NEW ORLEANS — The large diesel generators known as EMDs were running again on Wednesday at the New Orleans Sewerage and Water Board’s Carrollton plant.
Joshua Joseph lives across the street from the plant. He says every time it rains, noise coming from the generators turns his life upside down.
“Essentially, if they’re on, I can’t be at my house,” Joseph said. “I can’t work here. I can’t sleep here.”
WWL-TV measured sound levels from the EMDs consistently above 90 decibels. That’s the equivalent of standing next to a running motorcycle engine.
After first telling neighbors nothing could be done to minimize the sound, S&WB Executive Director Ghassan Korban now says he’s working on a plan to reduce the noise pollution.
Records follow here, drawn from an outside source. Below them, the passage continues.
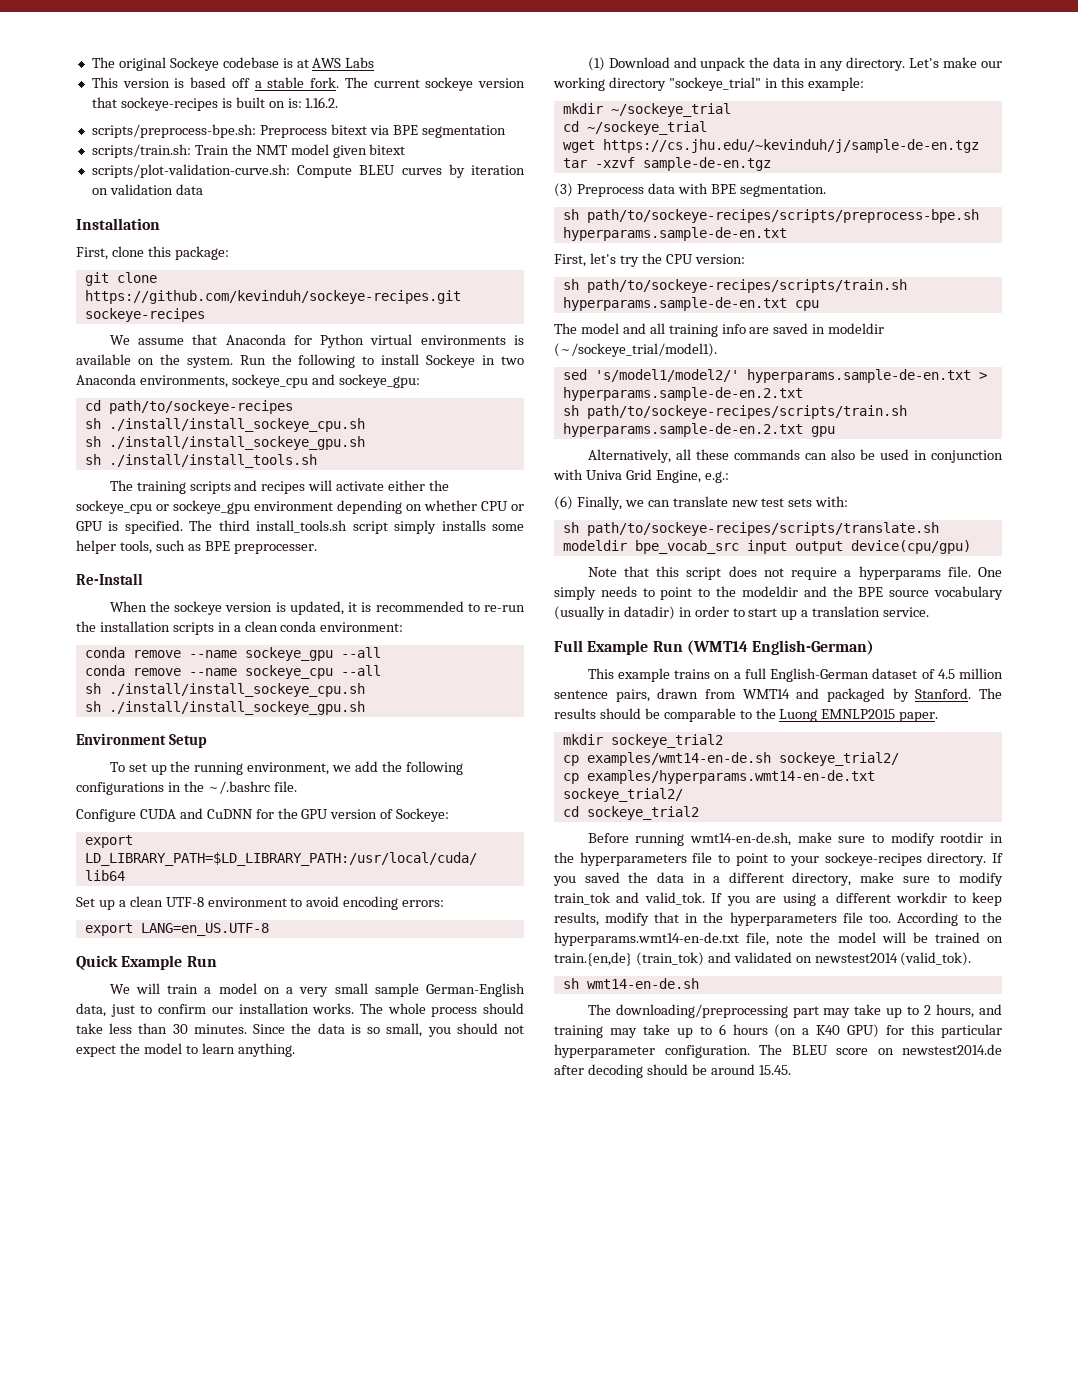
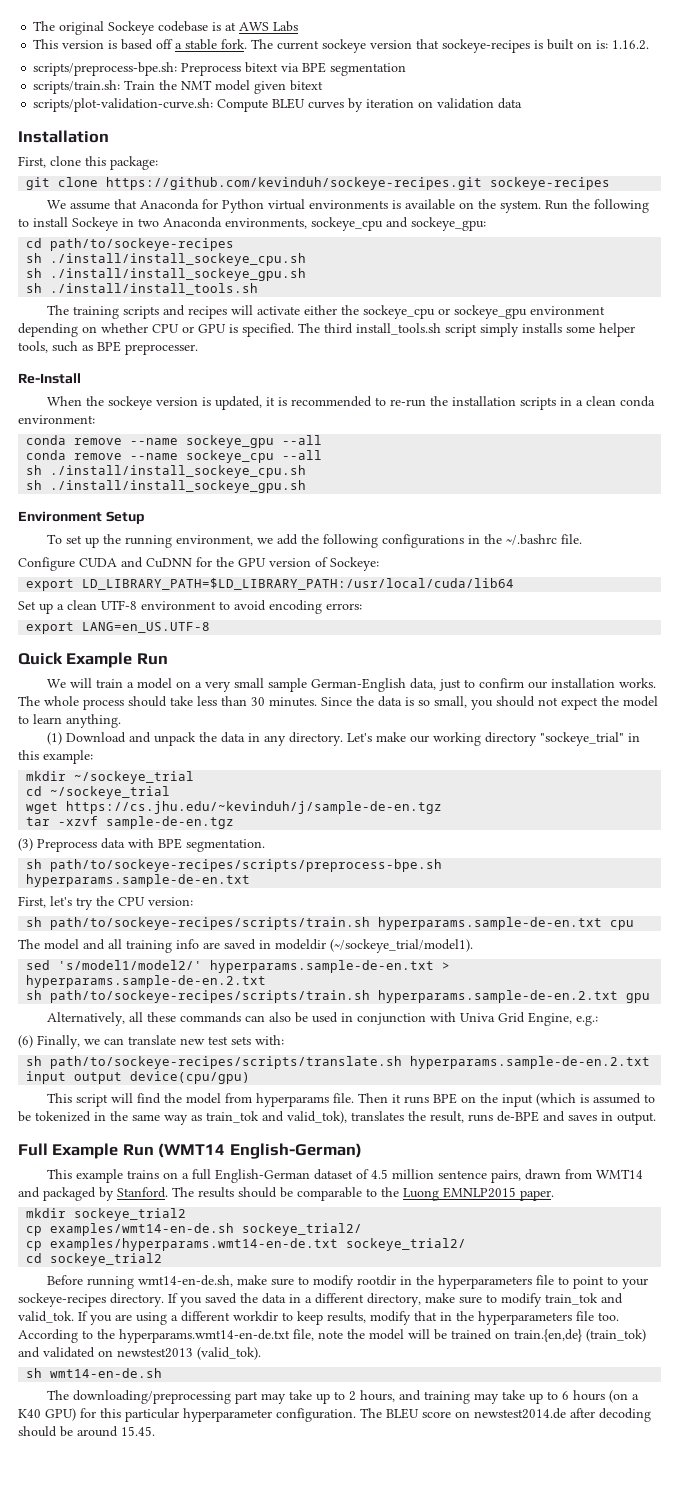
- sh path/to/sockeye-recipes/scripts/translate.sh modeldir bpe_vocab_src input output device(cpu/gpu)
+ sh path/to/sockeye-recipes/scripts/translate.sh hyperparams.sample-de-en.2.txt input output device(cpu/gpu)
- Note that this script does not require a hyperparams file. One simply needs to point to the modeldir and the BPE source vocabulary (usually in datadir) in order to start up a translation service.
+ This script will find the model from hyperparams file. Then it runs BPE on the input (which is assumed to be tokenized in the same way as train_tok and valid_tok), translates the result, runs de-BPE and saves in output.
- According to the hyperparams.wmt14-en-de.txt file, note the model will be trained on train.{en,de} (train_tok) and validated on newstest2014 (valid_tok).
+ According to the hyperparams.wmt14-en-de.txt file, note the model will be trained on train.{en,de} (train_tok) and validated on newstest2013 (valid_tok).

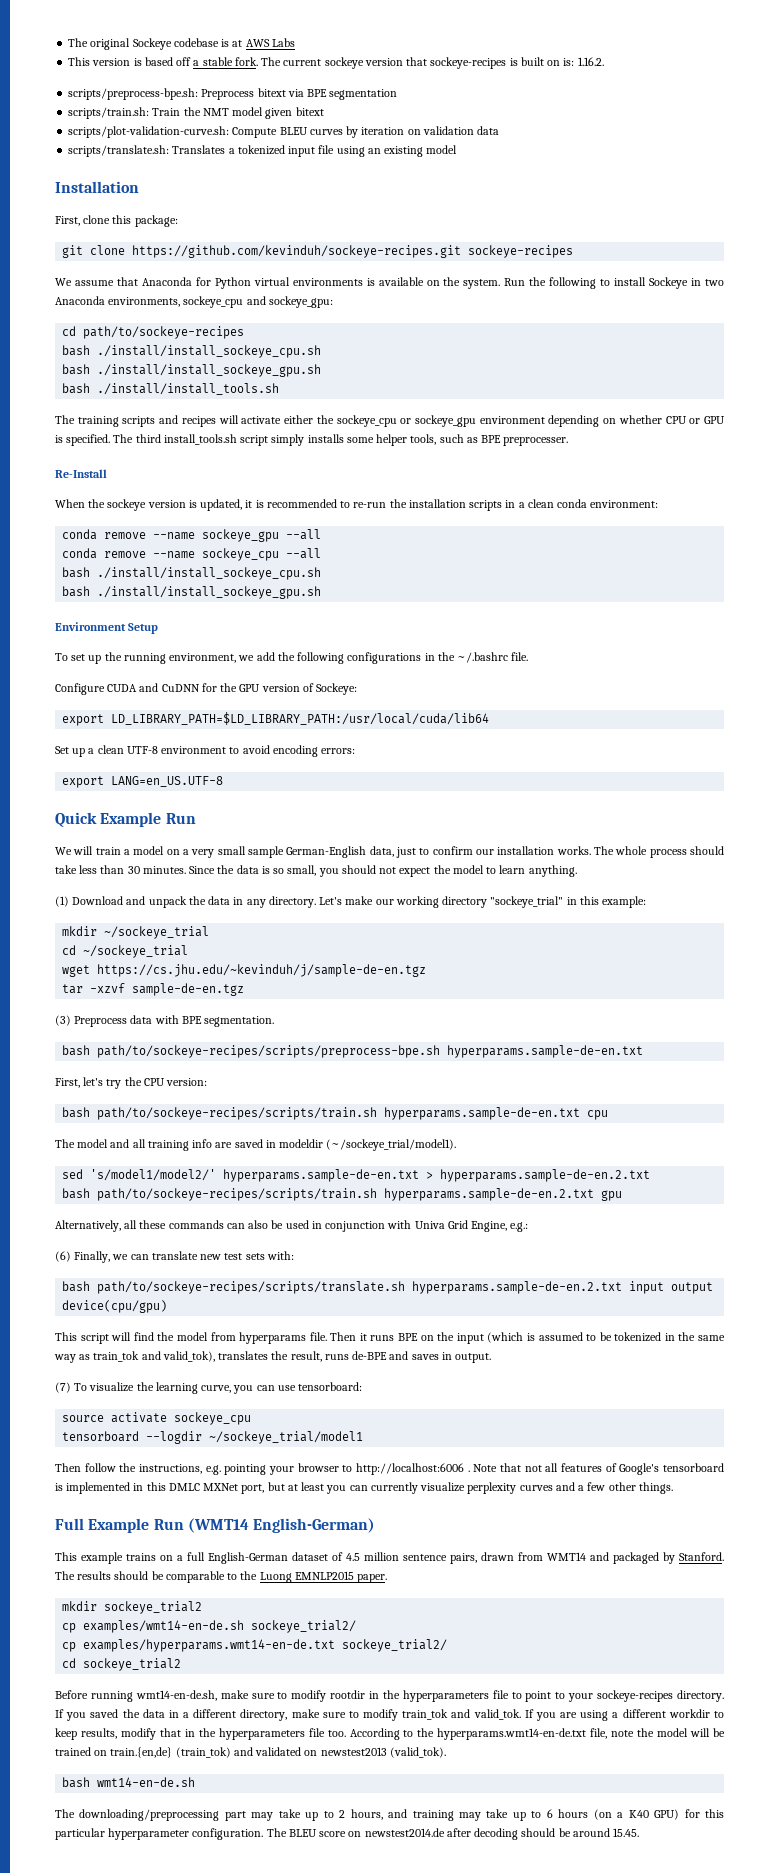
+ scripts/translate.sh: Translates a tokenized input file using an existing model
  cd path/to/sockeye-recipes
- sh ./install/install_sockeye_cpu.sh
- sh ./install/install_sockeye_gpu.sh
- sh ./install/install_tools.sh
+ bash ./install/install_sockeye_cpu.sh
+ bash ./install/install_sockeye_gpu.sh
+ bash ./install/install_tools.sh
  conda remove --name sockeye_cpu --all
- sh ./install/install_sockeye_cpu.sh
- sh ./install/install_sockeye_gpu.sh
+ bash ./install/install_sockeye_cpu.sh
+ bash ./install/install_sockeye_gpu.sh
- sh path/to/sockeye-recipes/scripts/preprocess-bpe.sh hyperparams.sample-de-en.txt
+ bash path/to/sockeye-recipes/scripts/preprocess-bpe.sh hyperparams.sample-de-en.txt
- sh path/to/sockeye-recipes/scripts/train.sh hyperparams.sample-de-en.txt cpu
+ bash path/to/sockeye-recipes/scripts/train.sh hyperparams.sample-de-en.txt cpu
- sh path/to/sockeye-recipes/scripts/train.sh hyperparams.sample-de-en.2.txt gpu
+ bash path/to/sockeye-recipes/scripts/train.sh hyperparams.sample-de-en.2.txt gpu
- sh path/to/sockeye-recipes/scripts/translate.sh hyperparams.sample-de-en.2.txt input output device(cpu/gpu)
+ bash path/to/sockeye-recipes/scripts/translate.sh hyperparams.sample-de-en.2.txt input output device(cpu/gpu)
+ (7) To visualize the learning curve, you can use tensorboard:
+ source activate sockeye_cpu
+ tensorboard --logdir ~/sockeye_trial/model1
+ Then follow the instructions, e.g. pointing your browser to http://localhost:6006 . Note that not all features of Google's tensorboard is implemented in this DMLC MXNet port, but at least you can currently visualize perplexity curves and a few other things.
- sh wmt14-en-de.sh
+ bash wmt14-en-de.sh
“We’re aiming to bring it down to what would be an acceptable, approvable level,” Korban said. “I can’t really give you an exact decibel, but we’re looking for a significant reduction at this point.”
The plan is to modify the cooling fans on the EMDs, the component generating the most noise.
Crews will start by making modifications to one generator to see if it works.
“We’re trying to be as aggressive as we can and we want to be thoughtful about it,” Korban said. “We made it a priority, so we’re going through that design process right now.”
Repeated and extended failures of the S&WB’s two largest turbines, Turbine 4 and Turbine 5 pressed the five backup generators into service.
Without them, there would not be enough power to run all the city’s drainage pumps.
“If the power comes from the turbines, it’s an acceptable noise level,” Joseph said. “It’s still loud, louder than I would like it, but at least I can live at my house.”
T-4 and T-5 are now supposed to be back online in mid-July, later than originally expected. Progress on both machines was delayed by supply chain issues for integral parts.
Korban says if they are successful in reducing the noise on the first EMD, the Sewerage and Water Board will make the same changes to the other 4 generators.
Korban expects to begin testing the modifications in about 6-to-8 weeks.
It is now expected to be ready by the 2023 hurricane season.